• _EXERCISE AIM_
Would you please write out only the lines running from the top of the listing through the one holding "areas within dunefields.", exactly, with both ends kept and pictures left out?
===============
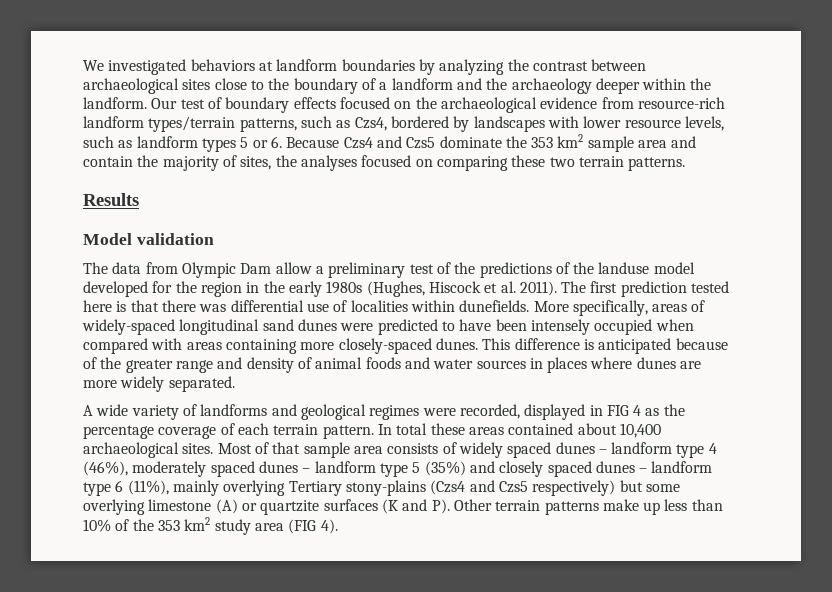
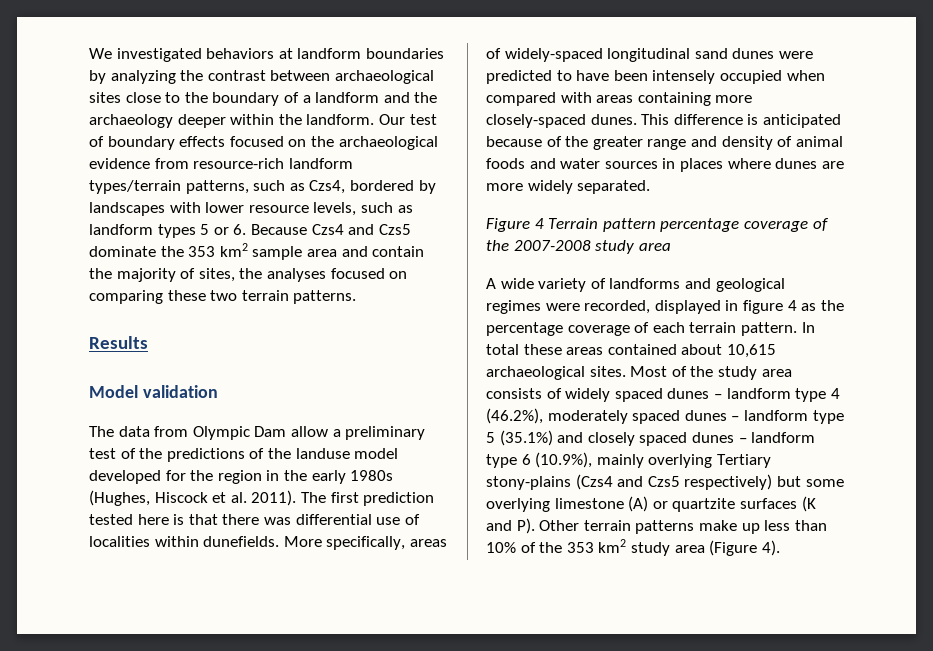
+ Figure 4 Terrain pattern percentage coverage of the 2007-2008 study area
- A wide variety of landforms and geological regimes were recorded, displayed in FIG 4 as the percentage coverage of each terrain pattern.
+ A wide variety of landforms and geological regimes were recorded, displayed in figure 4 as the percentage coverage of each terrain pattern.
- In total these areas contained about 10,400 archaeological sites.
+ In total these areas contained about 10,615 archaeological sites.
- Most of that sample area consists of widely spaced dunes – landform type 4 (46%), moderately spaced dunes – landform type 5 (35%) and closely spaced dunes – landform type 6 (11%), mainly overlying Tertiary stony-plains (Czs4 and Czs5 respectively) but some overlying limestone (A) or quartzite surfaces (K and P). Other terrain patterns make up less than 10% of the 353 km2 study area (FIG 4).
+ Most of the study area consists of widely spaced dunes – landform type 4 (46.2%), moderately spaced dunes – landform type 5 (35.1%) and closely spaced dunes – landform type 6 (10.9%), mainly overlying Tertiary stony-plains (Czs4 and Czs5 respectively) but some overlying limestone (A) or quartzite surfaces (K and P). Other terrain patterns make up less than 10% of the 353 km2 study area (Figure 4).

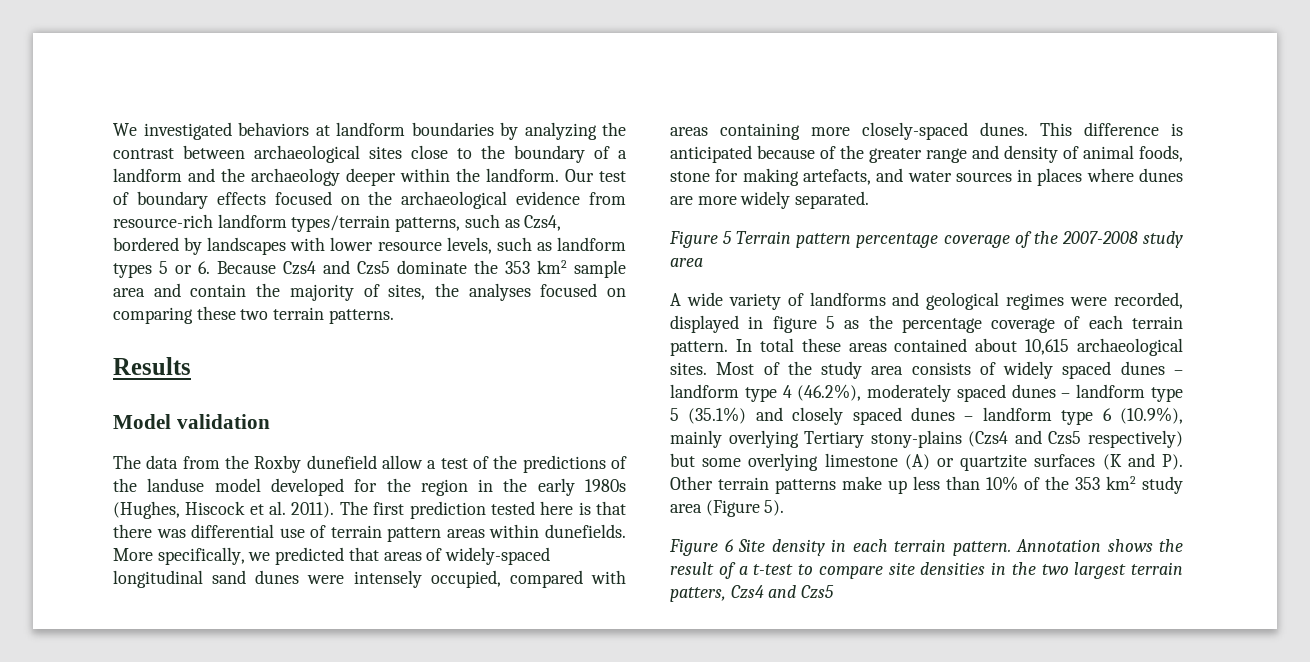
- The data from Olympic Dam allow a preliminary test of the predictions of the landuse model developed for the region in the early 1980s (Hughes, Hiscock et al. 2011).
+ The data from the Roxby dunefield allow a test of the predictions of the landuse model developed for the region in the early 1980s (Hughes, Hiscock et al. 2011).
- The first prediction tested here is that there was differential use of localities within dunefields.
+ The first prediction tested here is that there was differential use of terrain pattern areas within dunefields.
- More specifically, areas of widely-spaced longitudinal sand dunes were predicted to have been intensely occupied when compared with areas containing more closely-spaced dunes.
+ More specifically, we predicted that areas of widely-spaced longitudinal sand dunes were intensely occupied, compared with areas containing more closely-spaced dunes.
- This difference is anticipated because of the greater range and density of animal foods and water sources in places where dunes are more widely separated.
+ This difference is anticipated because of the greater range and density of animal foods, stone for making artefacts, and water sources in places where dunes are more widely separated.
- Figure 4 Terrain pattern percentage coverage of the 2007-2008 study area
+ Figure 5 Terrain pattern percentage coverage of the 2007-2008 study area
- A wide variety of landforms and geological regimes were recorded, displayed in figure 4 as the percentage coverage of each terrain pattern.
+ A wide variety of landforms and geological regimes were recorded, displayed in figure 5 as the percentage coverage of each terrain pattern.
- Most of the study area consists of widely spaced dunes – landform type 4 (46.2%), moderately spaced dunes – landform type 5 (35.1%) and closely spaced dunes – landform type 6 (10.9%), mainly overlying Tertiary stony-plains (Czs4 and Czs5 respectively) but some overlying limestone (A) or quartzite surfaces (K and P). Other terrain patterns make up less than 10% of the 353 km2 study area (Figure 4).
+ Most of the study area consists of widely spaced dunes – landform type 4 (46.2%), moderately spaced dunes – landform type 5 (35.1%) and closely spaced dunes – landform type 6 (10.9%), mainly overlying Tertiary stony-plains (Czs4 and Czs5 respectively) but some overlying limestone (A) or quartzite surfaces (K and P). Other terrain patterns make up less than 10% of the 353 km2 study area (Figure 5).
+ Figure 6 Site density in each terrain pattern. Annotation shows the result of a t-test to compare site densities in the two largest terrain patters, Czs4 and Czs5

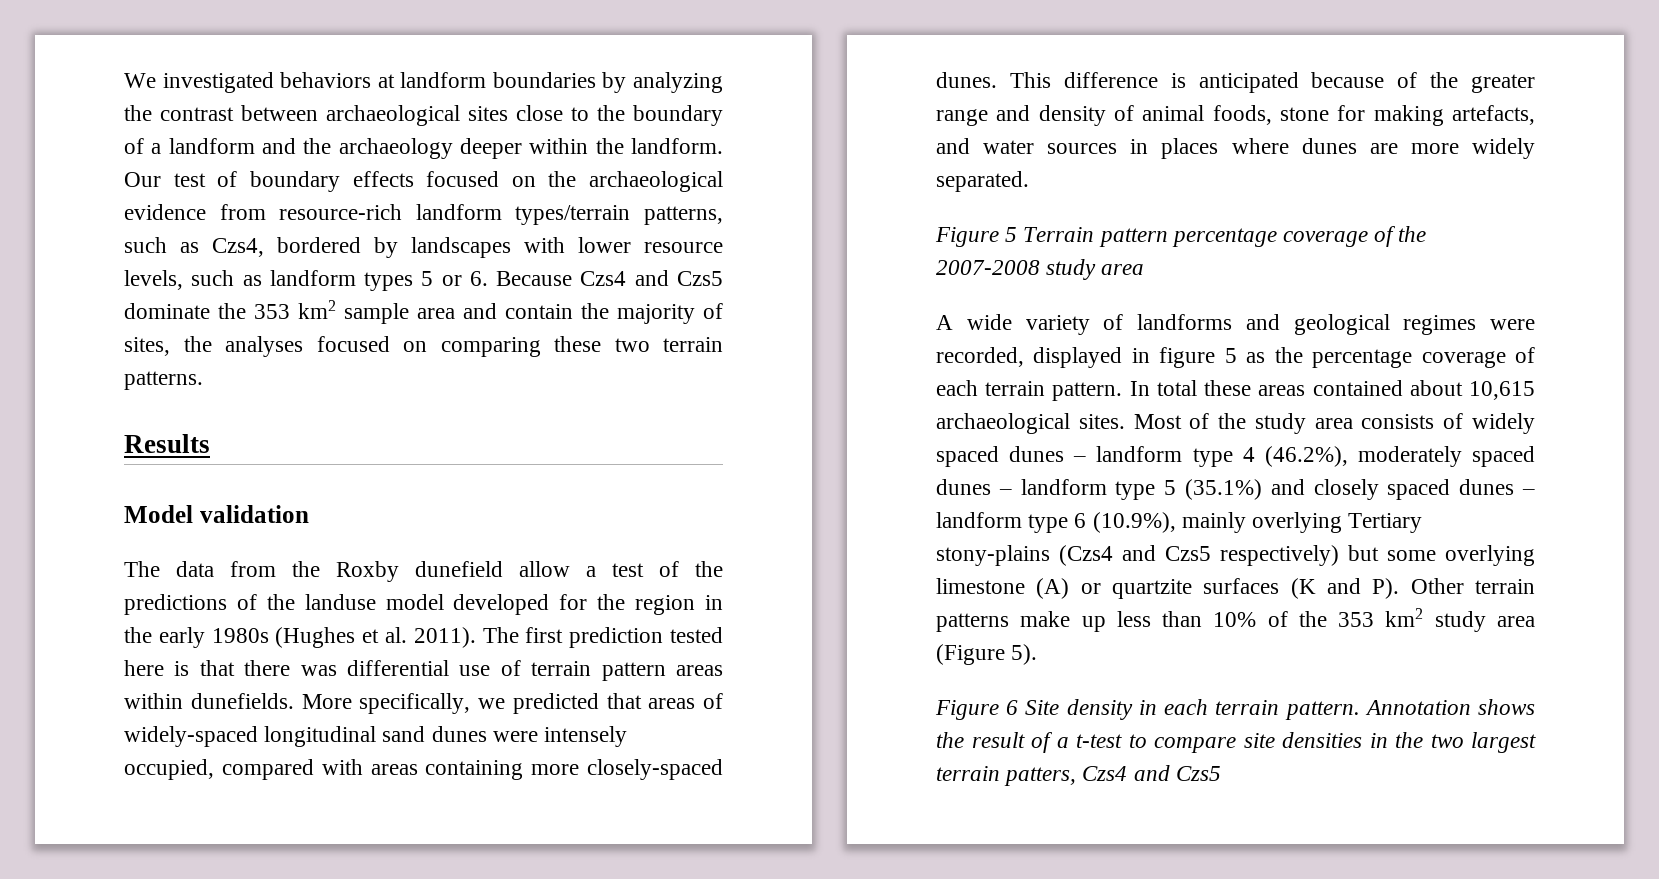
- The data from the Roxby dunefield allow a test of the predictions of the landuse model developed for the region in the early 1980s (Hughes, Hiscock et al. 2011).
+ The data from the Roxby dunefield allow a test of the predictions of the landuse model developed for the region in the early 1980s (Hughes et al. 2011).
===============
• _ANSWER BOX_
+ Figure 4 Terrain pattern percentage coverage of the 2007-2008 study area
- A wide variety of landforms and geological regimes were recorded, displayed in FIG 4 as the percentage coverage of each terrain pattern.
+ A wide variety of landforms and geological regimes were recorded, displayed in figure 4 as the percentage coverage of each terrain pattern.
- In total these areas contained about 10,400 archaeological sites.
+ In total these areas contained about 10,615 archaeological sites.
- Most of that sample area consists of widely spaced dunes – landform type 4 (46%), moderately spaced dunes – landform type 5 (35%) and closely spaced dunes – landform type 6 (11%), mainly overlying Tertiary stony-plains (Czs4 and Czs5 respectively) but some overlying limestone (A) or quartzite surfaces (K and P). Other terrain patterns make up less than 10% of the 353 km2 study area (FIG 4).
+ Most of the study area consists of widely spaced dunes – landform type 4 (46.2%), moderately spaced dunes – landform type 5 (35.1%) and closely spaced dunes – landform type 6 (10.9%), mainly overlying Tertiary stony-plains (Czs4 and Czs5 respectively) but some overlying limestone (A) or quartzite surfaces (K and P). Other terrain patterns make up less than 10% of the 353 km2 study area (Figure 4).

- The data from Olympic Dam allow a preliminary test of the predictions of the landuse model developed for the region in the early 1980s (Hughes, Hiscock et al. 2011).
+ The data from the Roxby dunefield allow a test of the predictions of the landuse model developed for the region in the early 1980s (Hughes, Hiscock et al. 2011).
- The first prediction tested here is that there was differential use of localities within dunefields.
+ The first prediction tested here is that there was differential use of terrain pattern areas within dunefields.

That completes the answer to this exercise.